A etapa ocorre após o trânsito em julgado, ou seja, quando não há mais possibilidade de recurso. Até lá, a defesa poderá apresentar medidas protelatórias e o local em que Bolsonaro cumprirá a pena deve permanecer indefinido.

A sentença dada ao ex-presidente estabelece 24 anos e 9 meses de reclusão e 2 anos e 6 meses de detenção, totalizando 27 anos e 3 meses. Foi estipulada também ao condenado 124 dias-multa, cada um fixado no valor de dois salários mínimos.

Pela lei, penas em regime fechado devem ser executadas em estabelecimentos de segurança média ou máxima. Nesse cenário, uma das hipóteses é que Bolsonaro seja encaminhado ao Complexo Penitenciário da Papuda, em Brasília, que abriga presos de alta periculosidade.

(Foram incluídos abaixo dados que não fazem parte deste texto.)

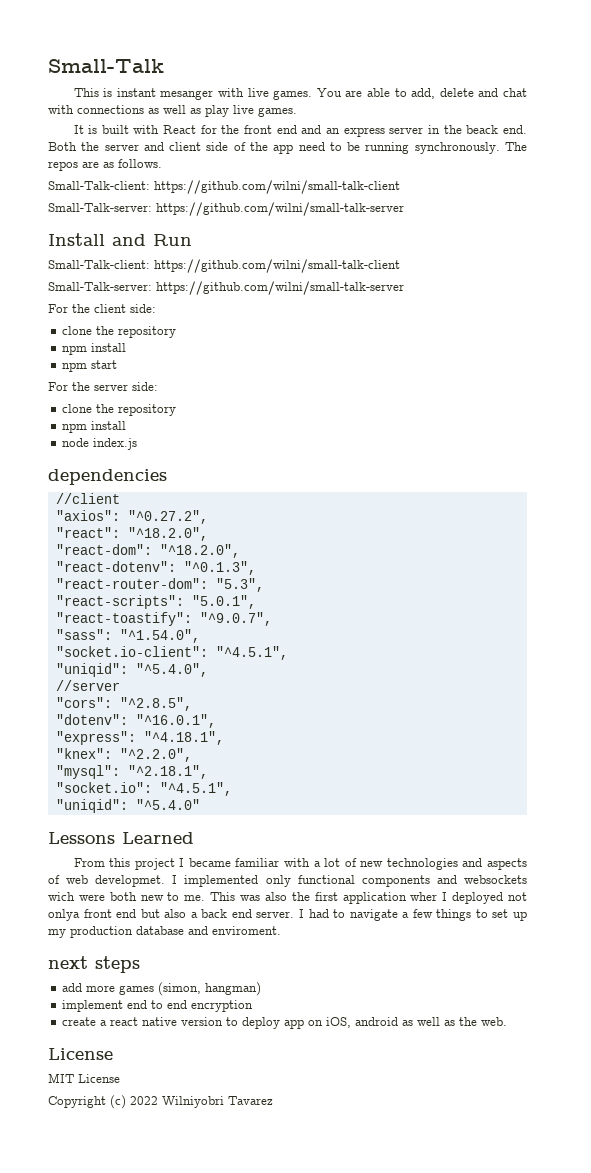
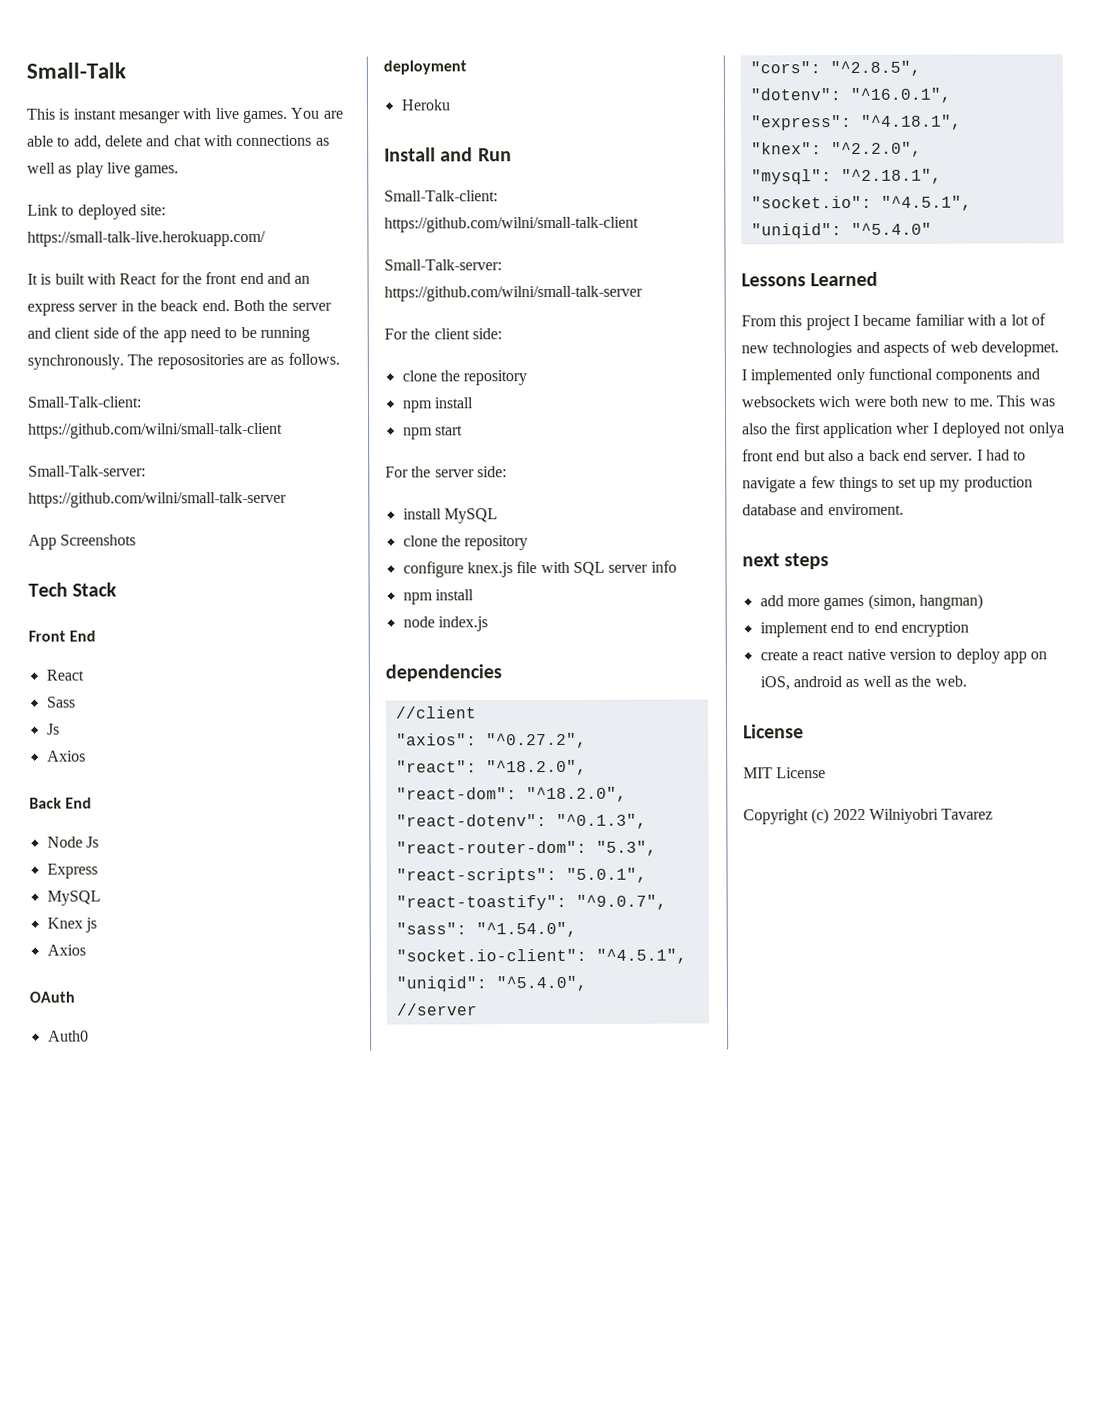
+ Link to deployed site: https://small-talk-live.herokuapp.com/
- The repos are as follows.
+ The reposositories are as follows.
+ App Screenshots
+ Tech Stack
+ Front End
+ React
+ Sass
+ Js
+ Axios
+ Back End
+ Node Js
+ Express
+ MySQL
+ Knex js
+ Axios
+ OAuth
+ Auth0
+ deployment
+ Heroku
  For the server side:
+ install MySQL
  clone the repository
+ configure knex.js file with SQL server info

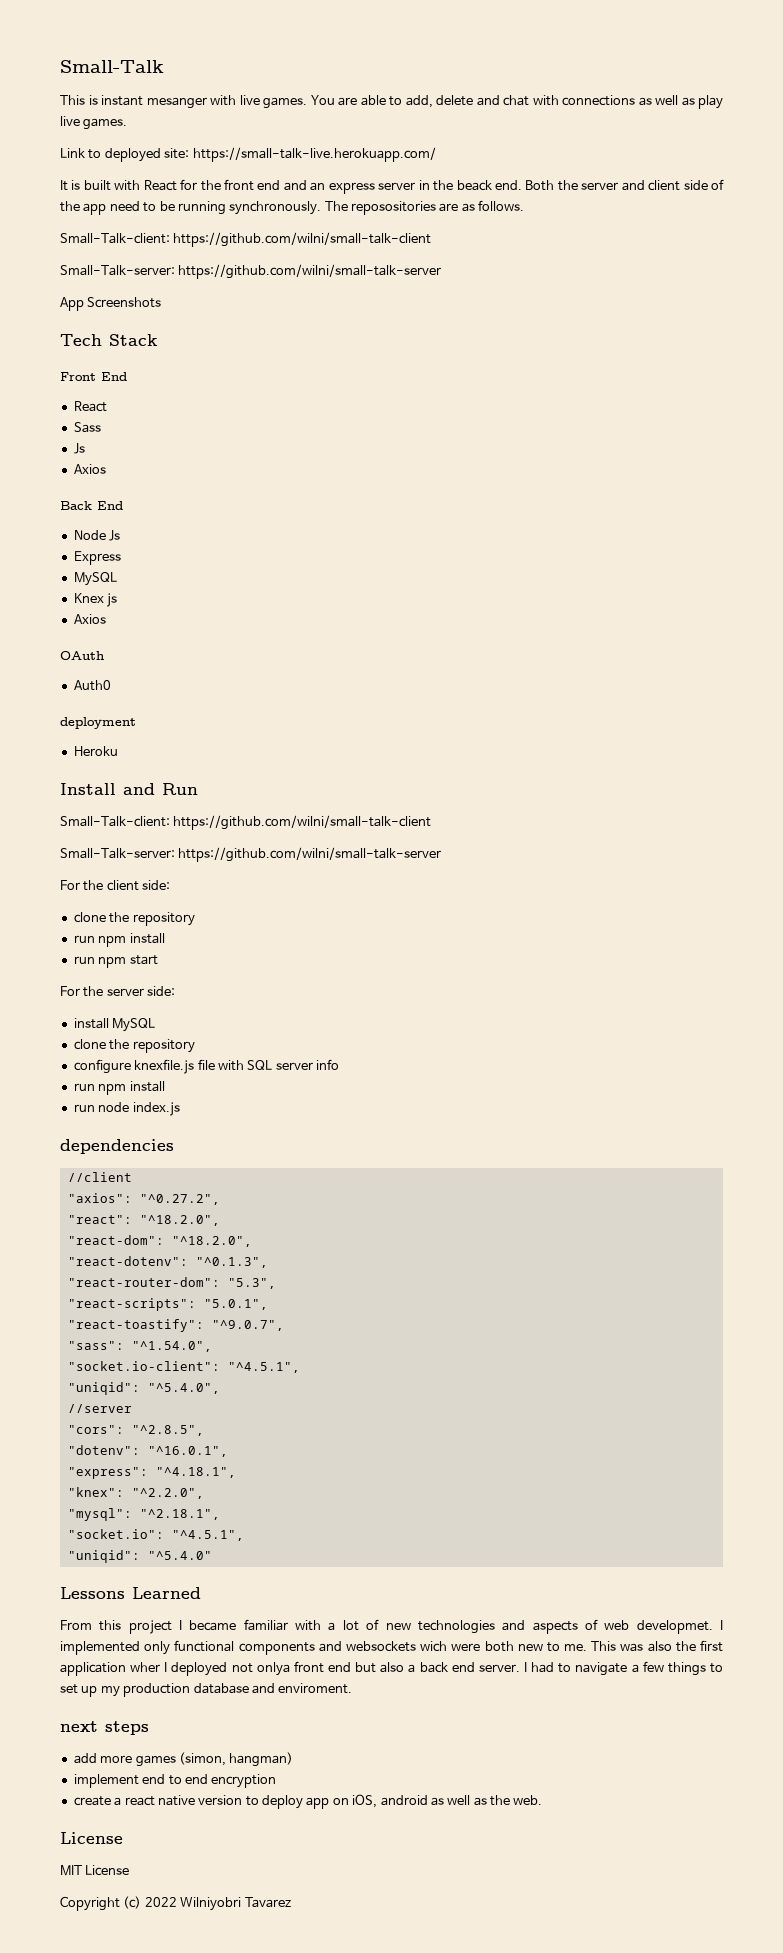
  For the client side:
  clone the repository
- npm install
- npm start
+ run npm install
+ run npm start
- configure knex.js file with SQL server info
- npm install
- node index.js
+ configure knexfile.js file with SQL server info
+ run npm install
+ run node index.js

Outra possibilidade discutida é a Superintendência da Polícia Federal, também em Brasília. Esse destino tem sido usado em casos de presos de relevância política ou institucional, mas não há previsão clara sobre se ex-presidentes têm direito automático a esse tratamento.

O Código Penal prevê a prisão especial para certas funções públicas, mas esse benefício se aplica apenas à prisão provisória, antes da condenação definitiva.

Após o fim da sentença, o direito à prisão especial é extinto e o cumprimento da pena deve ocorrer em presídio comum, como para qualquer outro cidadão. O fato de ex-chefes de Executivo serem mantidos em celas separadas é, em geral, uma medida administrativa por questões de segurança, e não um direito legal previsto em lei.

O passado militar de Bolsonaro, capitão da reserva do Exército, também abre margem para que ele cumpra pena em uma unidade militar, como o Comando Militar do Planalto, em Brasília. Essa alternativa, porém, depende de decisão judicial e não está prevista como regra.

Prisão domiciliar

A defesa do ex-presidente já sinalizou que pedirá prisão domiciliar, amparada na idade do ex-presidente (70 anos) e em problemas de saúde enfrentados por ele.

O precedente mais próximo é o do ex-presidente Fernando Collor, condenado em 2023 a 8 anos e 10 meses de prisão. Inicialmente recolhido em cela individual em Maceió, Collor foi autorizado por Moraes a cumprir pena em casa em maio de 2025, em razão de idade avançada e doenças graves, como Parkinson, apneia do sono e transtorno afetivo bipolar.

Para a domiciliar ser concedida, a Justiça exige laudos médicos periciais, preferencialmente de médicos do sistema prisional ou peritos judiciais, que comprovem que as condições de saúde são incompatíveis com o cumprimento da pena em presídio.

Bolsonaro cumpre prisão domiciliar no condomínio Solar de Brasília, no Jardim Botânico, no Distrito Federal (DF), desde 4 de agosto por ordem de Moraes.

No entanto, a reclusão é tratada juridicamente como uma medida cautelar e não uma prisão preventiva, como ocorre no caso do general da reserva Walter Braga Netto, também condenado por tentativa de golpe de Estado e outros quatro crimes.

Por isso, o período de reclusão em casa não será computado para reduzir a pena total aplicada ao ex-presidente.